Film Coco ini digarap oleh Disney Pixar, si pencipta film animasi yang selalu sukses bikin penonton nangis. Sebelumnya ada beberapa film Disney Pixar yang sukses bikin aku nangis (atau mungkin aku emang gampang nangis ya liat adegan haru sedikit aja), seperti Toy Story, Up, dan Finding Dory. Film Coco ini di Sutradarai oleh Lee Unkrich yang juga menyutradarai Toy Story, Finding Nemo, Monster Inc yang juga merupakan film keluaran Disney Pixar. Sedangkan skenario Coco ini ditulis oleh Adrian Molina yang ternyata juga merangkap sebagai asisten sutradara.

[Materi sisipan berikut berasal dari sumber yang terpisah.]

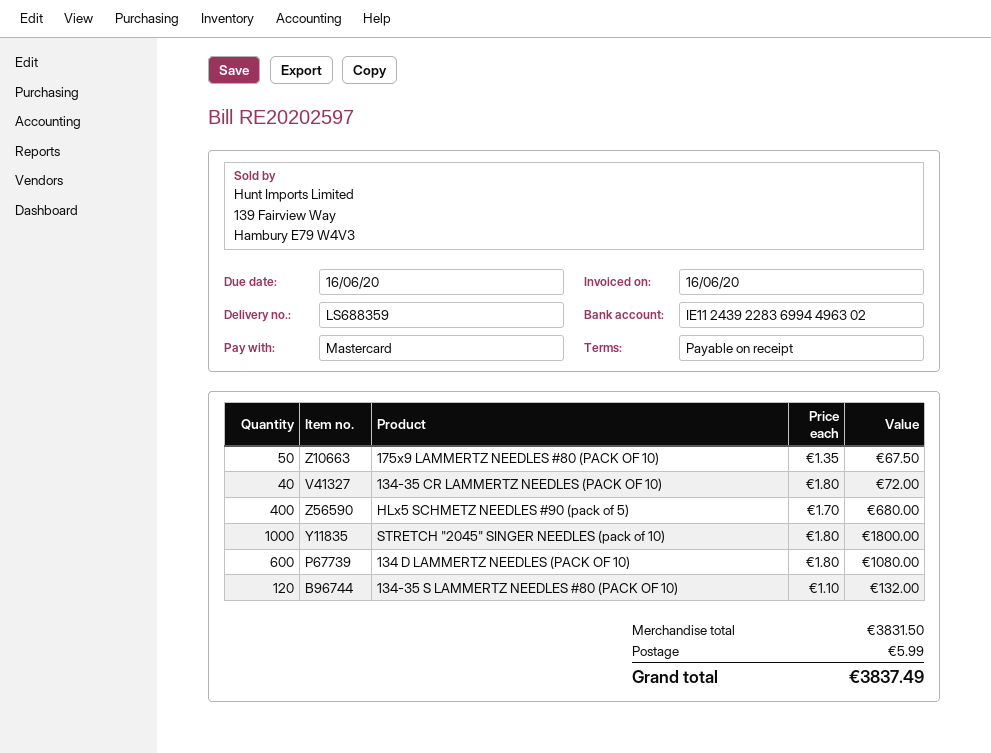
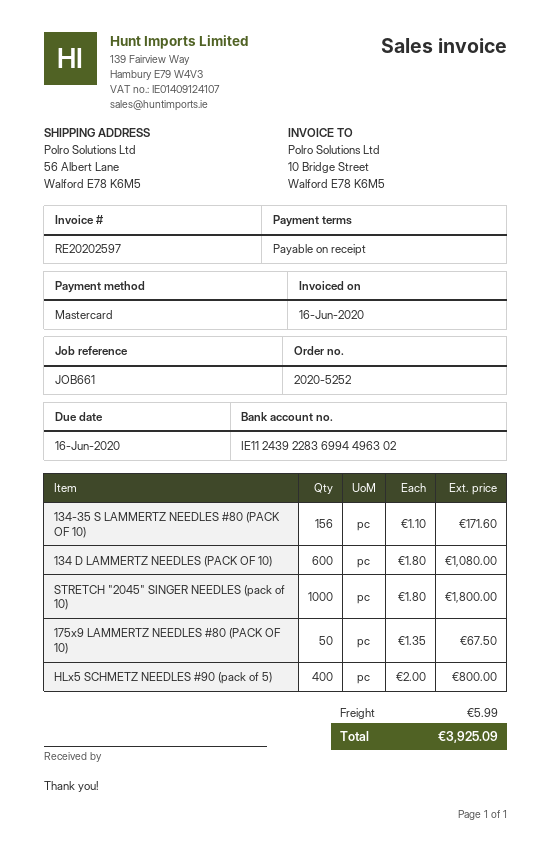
134-35 CR LAMMERTZ NEEDLES (PACK OF 10): 40 x 1.80 = 72.00 -> none
HLx5 SCHMETZ NEEDLES #90 (pack of 5): 400 x 1.70 = 680.00 -> 400 x 2.00 = 800.00
134-35 S LAMMERTZ NEEDLES #80 (PACK OF 10): 120 x 1.10 = 132.00 -> 156 x 1.10 = 171.60
total: 3837.49 -> 3925.09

Film ini menceritakan tentang seorang anak laki-laki bernama Miguel, dia tinggal bersama keluarga besarnya di Mexico. Ya everybody know kalau Mexico itu kental banget sama yang namanya musik kan? Tapi sayangnya keberadaan musik sangat ditentang dalam lingkungan keluarga Rivera yang tak lain tak bukan adalah keluarga Miguel sendiri, sebuah keluarga pembuat sepatu yang keahliannya diturunkan turun-temurun. Sebenarnya The Rivera's tidak menyukai musik bukanlah tanpa alasan yang jelas. Mama Imelda atau nenek buyut Miguel memiliki kenangan buruk terhadap musik. Suaminya meninggalkan Mama Imelda dan anak perempuan mereka bernama Coco demi mengejar impian menjadi seorang musisi terkenal. Semenjak kepergian suaminya itu, Mama Imelda sangat membenci musik dan menutup semua akses terhadap nada dan lagu. Beruntungnya Mama Imelda bukanlah tipikal perempuan lemah yang galau berkepanjangan karna ditinggalkan oleh orang yang dicintainya, dia bangkit lalu berusaha membuat sepatu dengan tangannya sendiri demi mencukupi kebutuhan hidup putrinya Coco. Akhirnya dia pun berhasil membuat usaha pembuatan sepatu dan keahlian itu diturunkan kepada anak, menantu, cucu dan semua kuturunannya. Jadilah The Rivera's yang dahulunya adalah seorang pemusik beralih profesi jadi pembuat sepatu yang terkenal di mexico.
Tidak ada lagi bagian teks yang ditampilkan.